Читаем Избранные произведения в одном томе полностью

История моей жизни кончается, как всякий детектив: проблемы разрешены, на главный вопрос найден ответ. Тысячи совсем других историй заканчивались так же, как моя, и так же разрешались совсем иные проблемы. Но для меня мой конец — мое начало, как сказал Морис Беринг[620] о Марии Стюарт[621]. Я верю, что есть ключ, открывающий все двери. И как только я подумаю о нем, передо мной встает мое детство, когда дивный дар пяти чувств впервые открылся мне, и я вижу человека на мосту с ключом в руке, которого я увидел в стране чудес папиного театра. Однако теперь я знаю, что тот, кого зовут Pontifex Maximus, строитель мостов, зовется и Claviger, несущий ключи. А получил он эти ключи, чтобы связывать и разрешать, когда рыбачил в далеком захолустье, у маленького, почти тайного моря[622].

ТРАКТАТ


Вечный Человек

Введение

План этой книги

Чтобы увидеть свой дом, лучше всего остаться дома; но если это не удастся, обойдите весь свет и вернитесь домой. В одной из моих книг[623] я поведал о таком путешествии. Теперь я хочу написать другую, которая (как все ненаписанные книги) лучше всего, что я писал до сих пор. Однако мне кажется, что я так и не соберусь за нее приняться, и потому я воспользуюсь сейчас этим образом. На пологих склонах долин — быть может, тех самых, где выцарапаны древние белые лошади[624], — жил мальчик, которому очень хотелось найти могилу или статую великана. Однажды он отправился на поиски, отошел подальше и увидел, что собственный его огород, сверкающий на солнце, словно яркий, многоцветный щит, — часть необъятного тела. Он просто жил на груди великана, и не видел ее, так была она огромна и так близка. Именно это, по-моему, происходит с каждым, кто думает сам за себя, и в этом — суть моей книги.

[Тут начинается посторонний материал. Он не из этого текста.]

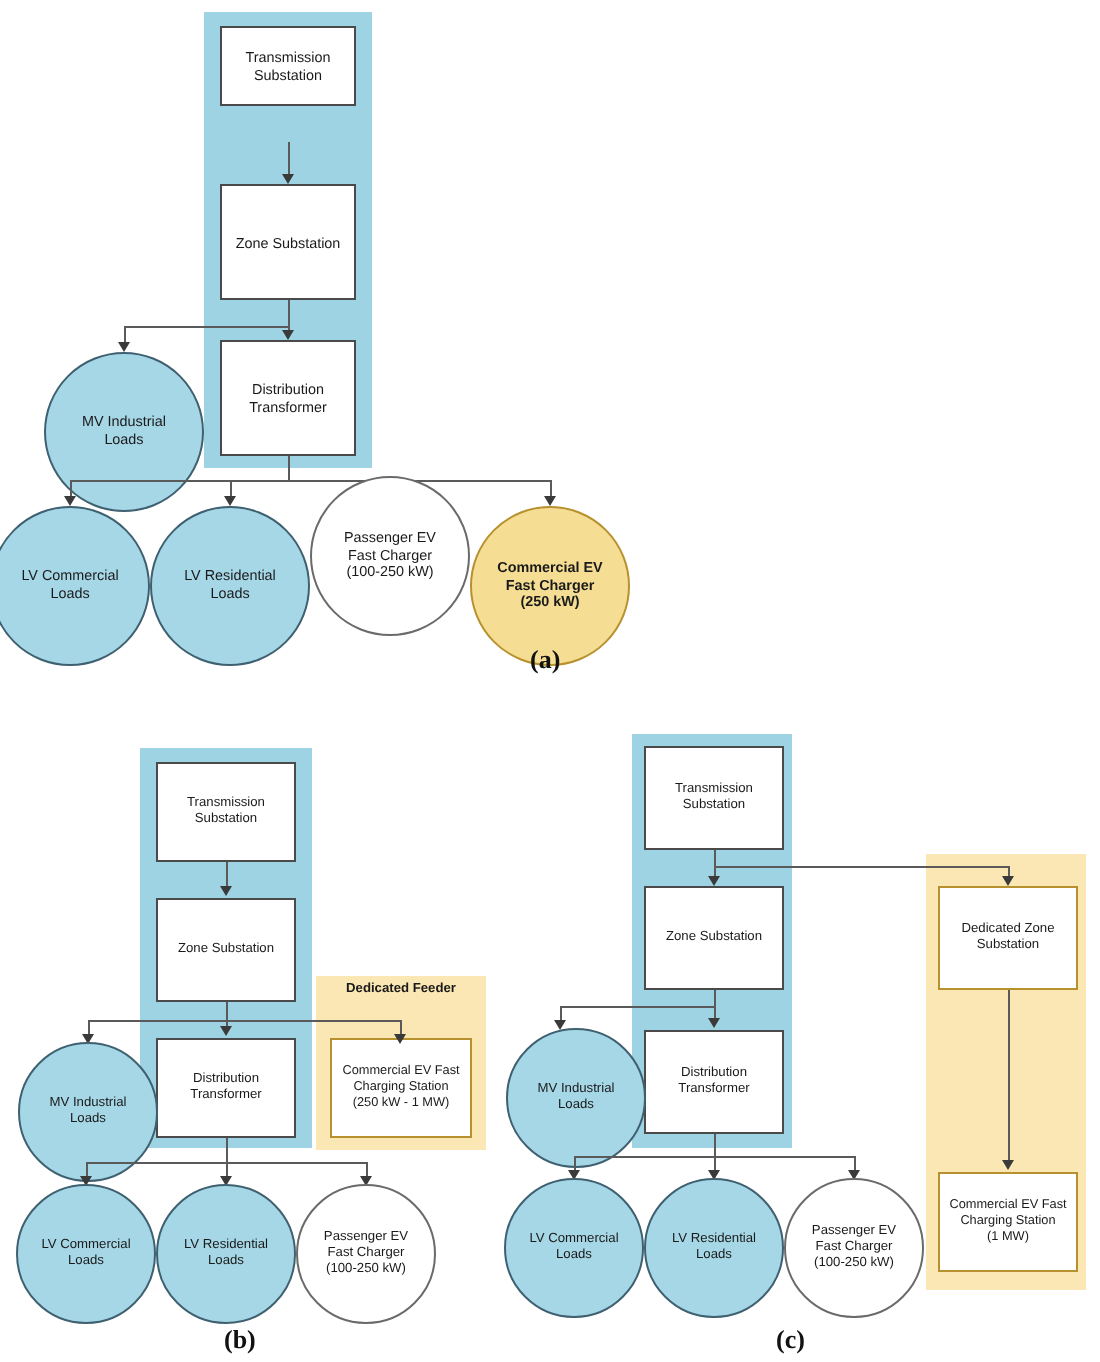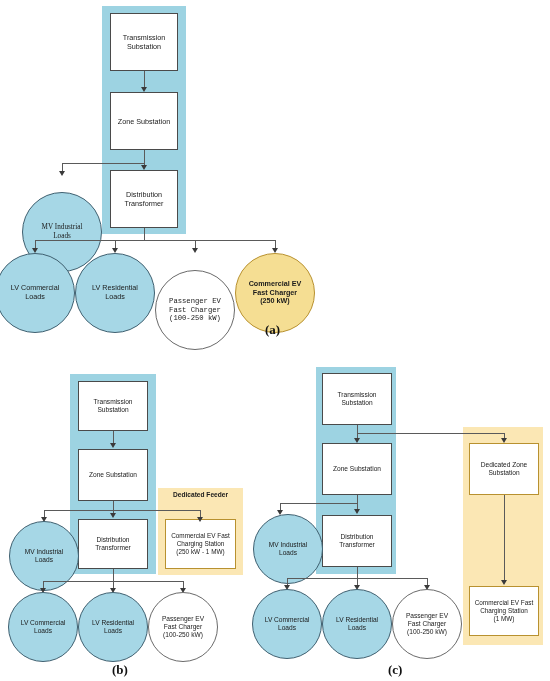--- a/index.html
+++ b/index.html
@@ -37,58 +37,58 @@
   .fig-label{position:absolute;font-family:"Liberation Serif","DejaVu Serif",serif;
              font-weight:bold;font-size:13px;color:#111;}
 </style>
 </head>
 <body>
 
 <div class="panel" style="left:0;top:0;width:550px;height:345px;">
 
   <div class="blue-band" style="left:102px;top:6px;width:84px;height:228px;"></div>
 
-  <div class="box" style="left:110px;top:13px;width:68px;height:58px;font-size:7.2px;white-space:pre-line;">Transmission
+  <div class="box" style="left:110px;top:13px;width:68px;height:40px;font-size:7.2px;white-space:pre-line;">Transmission
 Substation</div>
 
   <div class="box" style="left:110px;top:92px;width:68px;height:58px;font-size:7.2px;white-space:pre-line;">Zone Substation</div>
 
   <div class="box" style="left:110px;top:170px;width:68px;height:58px;font-size:7.2px;white-space:pre-line;">Distribution
 Transformer</div>
 
   <div class="vline" style="left:144px;top:71px;height:17px;"></div>
   <div class="arrow" style="left:140.5px;top:87px;"></div>
 
   <div class="vline" style="left:144px;top:150px;height:16px;"></div>
   <div class="arrow" style="left:140.5px;top:165px;"></div>
 
   <div class="hline" style="left:62px;top:163px;width:82px;"></div>
   <div class="vline" style="left:62px;top:163px;height:9px;"></div>
   <div class="arrow" style="left:58.5px;top:171px;"></div>
 
-  <div class="circ circ-blue" style="left:22px;top:192px;width:80px;height:80px;font-size:7.2px;white-space:pre-line;font-family:Liberation Serif, serif;">MV Industrial
+  <div class="circ circ-blue" style="left:22px;top:176px;width:80px;height:80px;font-size:7.2px;white-space:pre-line;">MV Industrial
 Loads</div>
 
   <div class="vline" style="left:144px;top:228px;height:12px;"></div>
   <div class="hline" style="left:35px;top:240px;width:240px;"></div>
 
   <div class="vline" style="left:35px;top:240px;height:9px;"></div>
   <div class="arrow" style="left:31.5px;top:248px;"></div>
   <div class="vline" style="left:115px;top:240px;height:9px;"></div>
   <div class="arrow" style="left:111.5px;top:248px;"></div>
   <div class="vline" style="left:195px;top:240px;height:9px;"></div>
   <div class="arrow" style="left:191.5px;top:248px;"></div>
   <div class="vline" style="left:275px;top:240px;height:9px;"></div>
   <div class="arrow" style="left:271.5px;top:248px;"></div>
 
   <div class="circ circ-blue" style="left:-5px;top:253px;width:80px;height:80px;font-size:7.2px;white-space:pre-line;">LV Commercial
 Loads</div>
   <div class="circ circ-blue" style="left:75px;top:253px;width:80px;height:80px;font-size:7.2px;white-space:pre-line;text-align:center;">LV Residential
 Loads</div>
-  <div class="circ circ-white" style="left:155px;top:270px;width:80px;height:80px;font-size:7.2px;white-space:pre-line;font-family:Liberation Mono, monospace;">Passenger EV
+  <div class="circ circ-white" style="left:155px;top:238px;width:80px;height:80px;font-size:7.2px;white-space:pre-line;">Passenger EV
 Fast Charger
 (100-250 kW)</div>
   <div class="circ circ-gold" style="left:235px;top:253px;width:80px;height:80px;font-size:7.2px;white-space:pre-line;font-weight:bold;">Commercial EV
 Fast Charger
 (250 kW)</div>
 
   <div class="fig-label" style="left:265px;top:322px;">(a)</div>
 </div>
 
 <div class="panel" style="left:0;top:355px;width:275px;height:326px;">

Другими словами, я хочу сказать, что лучше всего увидеть христианство изнутри; но если вы не можете, взгляните на него извне. Популярным хулителям христианства не удается его так увидеть. Они, в полном смысле слова, топчутся на ничьей земле и не уверены даже в своих сомнениях. Нападают они не прямо, а как-то сбоку и бьют не по важным, а по случайным нашим свойствам — вспомните столь привычную ныне антиклерикальную болтовню. Они обличают трусость священника, чью проповедь нельзя прервать, и говорят, что он окопался на кафедре, хотя не считают окопом редакцию газеты. Ни журналист, ни священник не заслужили обвинения в трусости, но журналисты все же больше заслужили этот упрек. Священник показывается нам, мы можем его ударить, когда он вышел из церкви; журналист нередко скрывает даже свое имя. Нет конца статьям и письмам о том, что церкви пустуют, но никто не потрудится зайти и посмотреть, пусты ли они или какие из них пусты. Антиклерикалы и агностики провозвестили всеобщий мир; их, а не нас поразила (во всяком случае, должна была поразить) всеобщая война. Если церковь опозорена войной, ковчег опозорен потопом[625]. Когда мир сбивается с пути, это лишь доказывает, что Церковь с пути не сбилась. Она оправдана не тем, что мы безгрешны, а тем, что мы грешны. Но так уж относятся теперь к церковному преданию — отрицают его, и все. Хорошо, когда мальчик живет на земле своего отца; хорошо, если он отошел подальше и увидел свой дом. Но нынешние критики — ни там, ни сям. Они застряли в овраге, откуда не увидишь вершин. Они не могут стать христианами, не могут и забыть о христианстве. Вся суть их, все дело — в противлении, потому они так мрачны, несправедливы, придирчивы. Они томятся в тени веры, но утеряли ее свет.